Younger businesswoman using a tablet device in an open foyer area.The U.S. Small Business Administration (SBA) has issued an interim final rule (IFR) addressing Paycheck Protection Program (PPP) loan forgiveness. The IFR answers some, but not all, questions surrounding PPP loan forgiveness. Revisions as well as further guidance may be forthcoming. In the meantime, here’s a brief summary of the IFR’s main provisions:
  • The loan forgiveness process for applications not reviewed by SBA prior to the lender making a decision: After receiving a loan forgiveness application, the lender is required to review and make a decision about loan forgiveness within 60 days. That decision will be given to the SBA and to the borrower. Procedures for forgiveness applications reviewed by SBA are addressed in a separate IFR for borrower and lender responsibilities.

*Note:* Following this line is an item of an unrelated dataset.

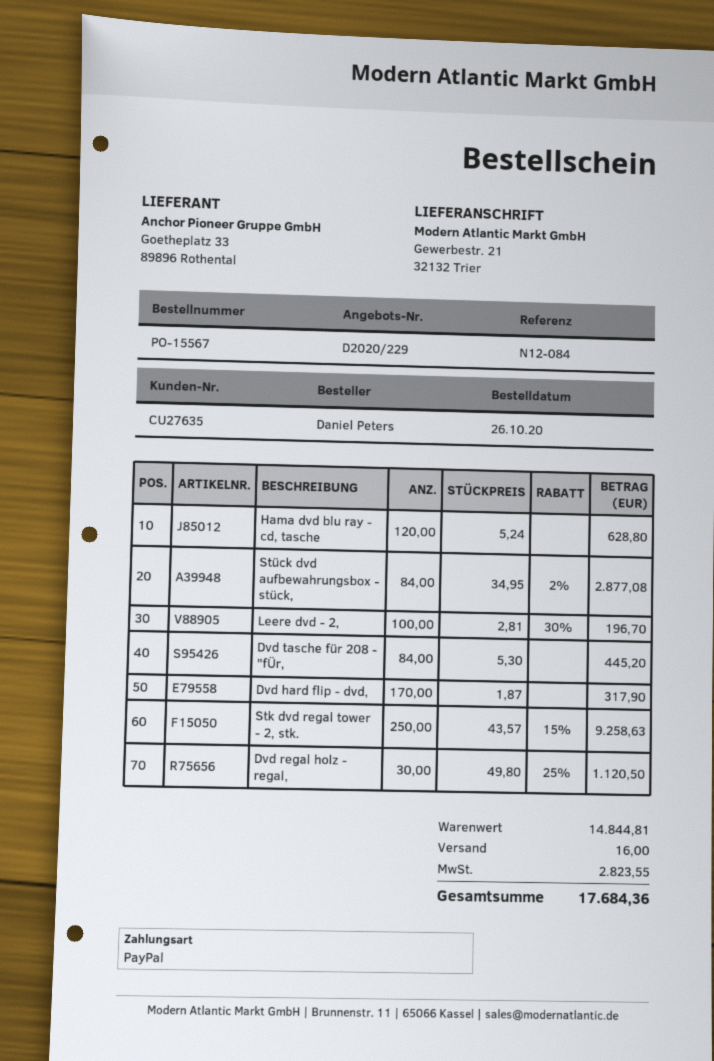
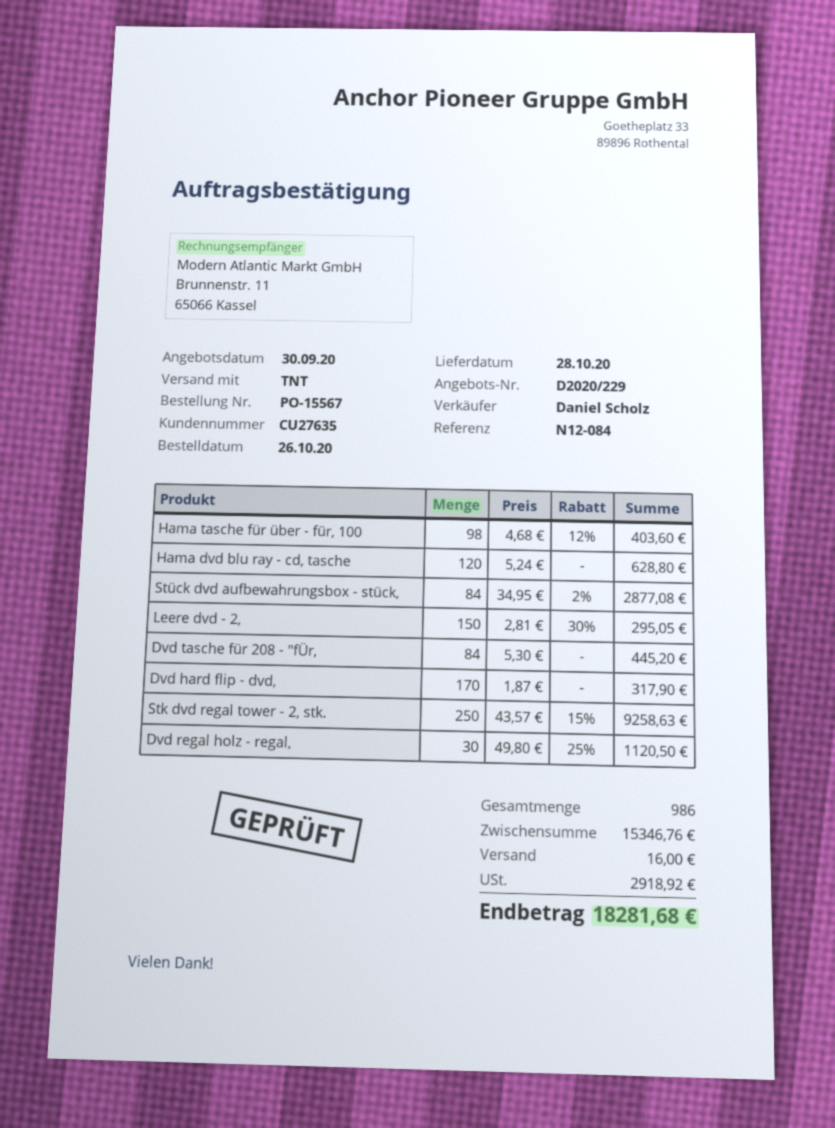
Leere dvd - 2,: 100 x 2.81 - 30% = 196.70 -> 150 x 2.81 - 30% = 295.05
Hama tasche für über - für, 100: none -> 98 x 4.68 - 12% = 403.60
subtotal: 14844.81 -> 15346.76
tax: 2823.55 -> 2918.92
total: 17684.36 -> 18281.68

  • Payroll costs eligible for loan forgiveness: Payroll costs must be paid or incurred within the eight-week (56-day) “covered period.” The covered period begins on one of the two following periods, selected by the borrower:
    • The date the borrower’s PPP loan proceeds were disbursed (the start of the covered period)

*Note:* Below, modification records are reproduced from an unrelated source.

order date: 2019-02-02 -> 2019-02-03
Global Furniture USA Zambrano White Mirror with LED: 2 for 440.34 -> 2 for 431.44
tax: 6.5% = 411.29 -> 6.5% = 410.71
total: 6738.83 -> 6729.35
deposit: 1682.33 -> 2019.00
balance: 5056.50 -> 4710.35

    • The first day of the first payroll cycle in the covered period (the “alternative payroll covered period”).
      • Payroll costs are considered “paid” on the date that either (1) paychecks are distributed, or (2) the borrower originates an ACH credit transaction.
      • Payroll costs are “incurred” on the day the employee’s pay is earned. Payroll costs incurred during the borrower’s last pay period of the covered period (or, alternative covered period) are eligible for forgiveness if paid on or before the next regular payroll date.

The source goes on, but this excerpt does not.